We also replace the null values with the 'Unrecognized'

In [152]:
df['Location Type'] = df['Location Type'].str.title()
df['Location Type'] = df['Location Type'].replace(np.nan, 'Unrecognized')

In [153]:
df['Location Type'].isnull().sum()

0

#### Address Type column has Null values but we can't impute/replace it with some another value as it is a string value. So we replace the null values with 'UNRECOGNIZED'.

In [118]:
df['Address Type'].isnull().sum()

9765

In [119]:
df['Address Type'].unique()

array(['ADDRESS', nan, 'INTERSECTION', 'BLOCKFACE', 'LATLONG',
       'PLACENAME', 'UNRECOGNIZED'], dtype=object)

In [150]:
df['Address Type'] = df['Address Type'].replace(np.nan, 'UNRECOGNIZED')

In [151]:
df['Address Type'].isnull().sum()

0

In [122]:
df['Status'].isnull().sum()

0

#### Resolution Description has some rows without any reasons provided. There might be a chance that officer forgot to register it. We can not impute it with any other random description because description is unique for all the complaints.

In [123]:
df['Resolution Description'].isnull().sum()

5922

In [124]:
df['Resolution Description'].unique()

array(['The Police Department responded to the complaint and took action to fix the condition.',
       'The Department of Health and Mental Hygiene has received and processed your complaint.  All restaurants and mobile food vendors are inspected annually.  Restaurant inspection results can be found on WWW.NYC.GOV or a copy of the inspection can be requested from 311.',
       'The Department of Housing Preservation and Development inspected the following conditions. No violations were issued.
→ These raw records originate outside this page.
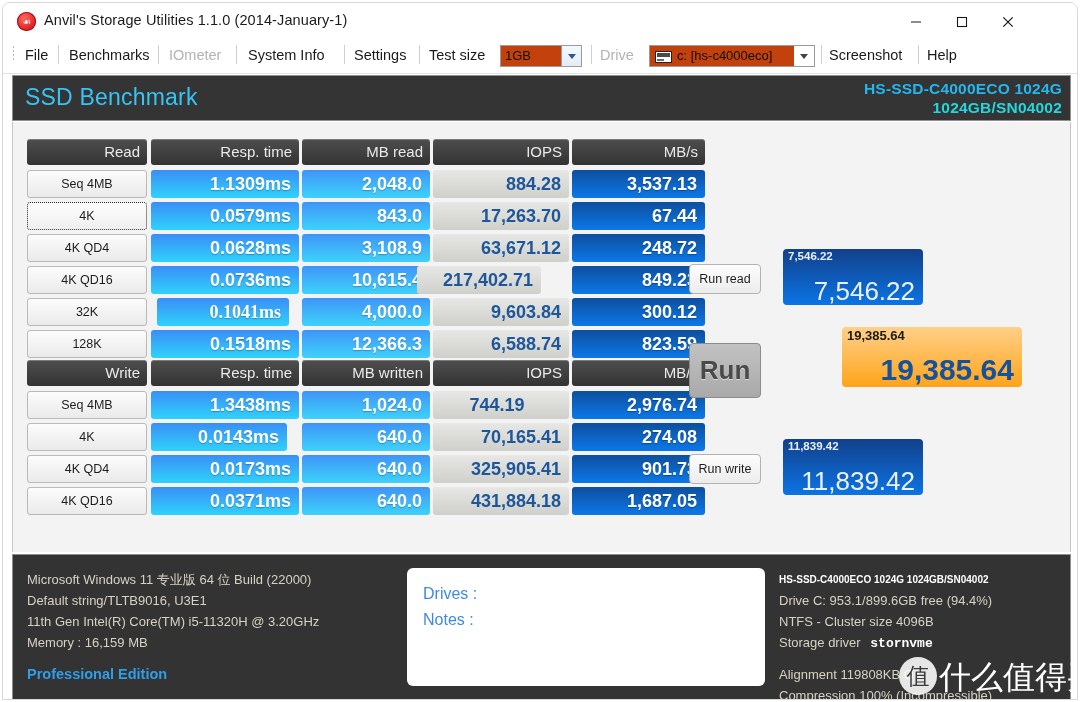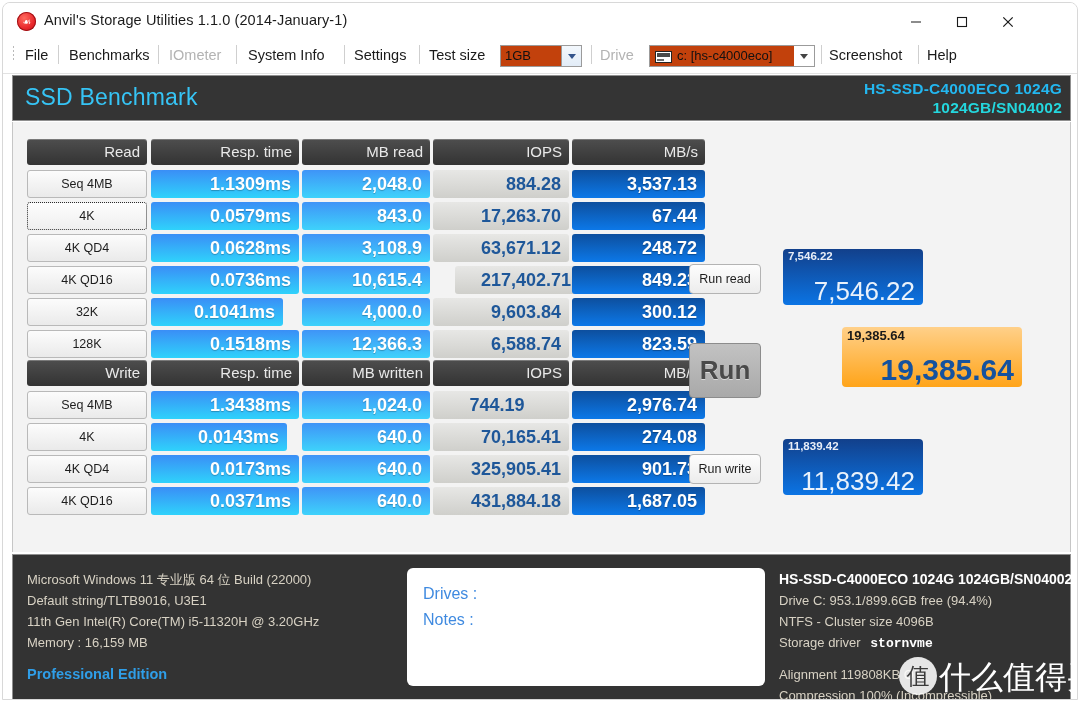--- a/index.html
+++ b/index.html
@@ -137,21 +137,21 @@
   .sysinfo{position:absolute;left:14px;top:14px;}
   .sysinfo div{font-size:13px;color:#d8d2c4;line-height:21px;white-space:nowrap;}
   .sysinfo .edition{color:#2f9ee8;font-weight:bold;font-size:14.5px;margin-top:11px;}
   .notes{
     position:absolute;left:394px;top:13px;width:358px;height:118px;background:#fff;
     border-radius:6px;box-sizing:border-box;padding:13px 0 0 16px;
   }
   .notes div{font-size:16px;color:#3f8ae0;line-height:26px;}
   .drvinfo{position:absolute;left:766px;top:14px;}
   .drvinfo div{font-size:13px;color:#d8d2c4;line-height:21px;white-space:nowrap;}
-  .drvinfo .hd{color:#ffffff;font-weight:bold;font-size:14px;}
+  .drvinfo .hd{color:#ffffff;font-weight:bold;font-size:10px;}
   .drvinfo .bold{font-weight:bold;color:#ffffff;}
   .drvinfo .gap{height:10px;line-height:10px;}
   
   .wm{position:absolute;left:896px;top:652px;width:180px;height:44px;pointer-events:none;}
   .wm .circ{
     position:absolute;left:0;top:2px;width:38px;height:38px;border-radius:50%;
     background:rgba(255,255,255,.88);color:#3b3b3b;font-size:23px;line-height:38px;text-align:center;
     font-family:"DejaVu Sans",sans-serif;
   }
   .wm .txt{
@@ -245,24 +245,24 @@
           <div class="val-cell c-iops" style="left: 406px; top: 63px; width: 136px;">17,263.70</div>
           <div class="val-cell c-mbs" style="left: 545px; top: 63px; width: 133px;">67.44</div>
           <div class="lbl-cell" style="left: 0px; top: 95px; width: 120px;">4K QD4</div>
           <div class="val-cell c-resp" style="left: 124px; top: 95px; width: 148px;">0.0628ms</div>
           <div class="val-cell c-mb" style="left: 275px; top: 95px; width: 128px;">3,108.9</div>
           <div class="val-cell c-iops" style="left: 406px; top: 95px; width: 136px;">63,671.12</div>
           <div class="val-cell c-mbs" style="left: 545px; top: 95px; width: 133px;">248.72</div>
           <div class="lbl-cell" style="left: 0px; top: 127px; width: 120px;">4K QD16</div>
           <div class="val-cell c-resp" style="left: 124px; top: 127px; width: 148px;">0.0736ms</div>
           <div class="val-cell c-mb" style="left: 275px; top: 127px; width: 128px;">10,615.4</div>
-          <div class="val-cell c-iops" style="left: 428px; top: 127px; width: 124px;">217,402.71</div>
+          <div class="val-cell c-iops" style="left: 390px; top: 127px; width: 124px;">217,402.71</div>
           <div class="val-cell c-mbs" style="left: 545px; top: 127px; width: 133px;">849.23</div>
           <div class="lbl-cell" style="left: 0px; top: 159px; width: 120px;">32K</div>
-          <div class="val-cell c-resp" style="left: 124px; top: 159px; width: 132px;">0.1041ms</div>
+          <div class="val-cell c-resp" style="left: 130px; top: 159px; width: 132px; font-family: Liberation Serif, serif;">0.1041ms</div>
           <div class="val-cell c-mb" style="left: 275px; top: 159px; width: 128px;">4,000.0</div>
           <div class="val-cell c-iops" style="left: 406px; top: 159px; width: 136px;">9,603.84</div>
           <div class="val-cell c-mbs" style="left: 545px; top: 159px; width: 133px;">300.12</div>
           <div class="lbl-cell" style="left: 0px; top: 191px; width: 120px;">128K</div>
           <div class="val-cell c-resp" style="left: 124px; top: 191px; width: 148px;">0.1518ms</div>
           <div class="val-cell c-mb" style="left: 275px; top: 191px; width: 128px;">12,366.3</div>
           <div class="val-cell c-iops" style="left: 406px; top: 191px; width: 136px;">6,588.74</div>
           <div class="val-cell c-mbs" style="left: 545px; top: 191px; width: 133px;">823.59</div>
         </div>
       <div class="tbl" id="write-table" style="left: 14px; top: 238px; width: 680px;">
The complaint has been closed.',
       'The complaint you filed is a duplicate of a condition already reported by another tenant for a building-wide condition. The original complaint is still open. HPD may attempt to contact you to verify the correction of the condition or may conduct an inspection of your unit if the original complainant is not available for verification.',
       'The agency has declined the new tree request because the suggested location cannot be planted due to infrastructur

In [125]:
df = df[df['Resolution Description'].notna()]

In [126]:
df['Resolution Description'].isnull().sum()

0

In [127]:
df['Community Board'].isnull().sum()

0

In [128]:
df['BBL'].isnull().sum()

30882

In [129]:
df['BBL'].unique()

array([1.00402005e+09, 4.09854000e+09, 4.02093024e+09, ...,
       5.05683013e+09, 3.05731006e+09, 4.00611001e+09])

In [130]:
df['BBL'].isnull().sum()

30882

In [131]:
df['X Coordinate (State Plane)'].isnull().sum()

0

In [132]:
df['Y Coordinate (State Plane)'].isnull().sum()

0

In [133]:
df['Open Data Channel Type'].isnull().sum()

0

In [134]:
df['Park Borough'].isnull().sum()

2049

## We copy the same values of Borough in Park Borough

In [141]:
df['Park Borough'] = df['Borough']

In [142]:
df['Park Borough'].unique()

array(['MANHATTAN', 'QUEENS', 'BROOKLYN', 'STATEN ISLAND', 'BRONX'],
      dtype=object)

In [143]:
df['Park Borough'].isnull().sum()

0

In [144]:
df['Location'].isnull().sum()

0

In [146]:
df['Complaint Type'].unique()

array(['Noise - residential', 'Food establishment', 'Blocked driveway',
       'Water leak', 'Heat/hot water', 'New tree request',
       'Paint/plaster', 'Street condition', 'Noise - street/sidewalk',
       'Noise survey', 'Root/sewer/sidewalk condition', 'General',
       'Missed collection (all materials)', 'Dead tree',
       'Illegal parking', 'Unsanitary condition', 'Electric', 'Graffiti',
       'Smoking', 'Rodent', 'Sidewalk condition', 'Flooring/stairs',
       'Heating', 'Vending', 'Electronics waste', 'Derelict vehicle',
       'Maintenance or facility', 'Overgrown tree/branches',
       'Noise - commercial', 'Broken muni meter', 'Standing water',
       'Taxi complaint', 'Damaged tree', 'Noise - vehicle',
       'Other enforcement', 'Plumbing', 'Safety', 'Derelict bicycle',
       'Curb condition', 'Public payphone complaint',
       'Sanitation condition', 'Traffic', 'Door/window', 'Noise - park',
       'Dirty conditions', 'Street sign - dangling', 'Drinking',
       'St

In [147]:
df.shape

(206298, 27)

##We again run remove duplicates as we may have changed some values and hence obtained some duplicates in the process.

In [148]:
df = df.drop_duplicates()

In [149]:
df.shape

(205920, 27)

## With this we conclude our cleaning process and we are ready to perform analysis on the cleaned data.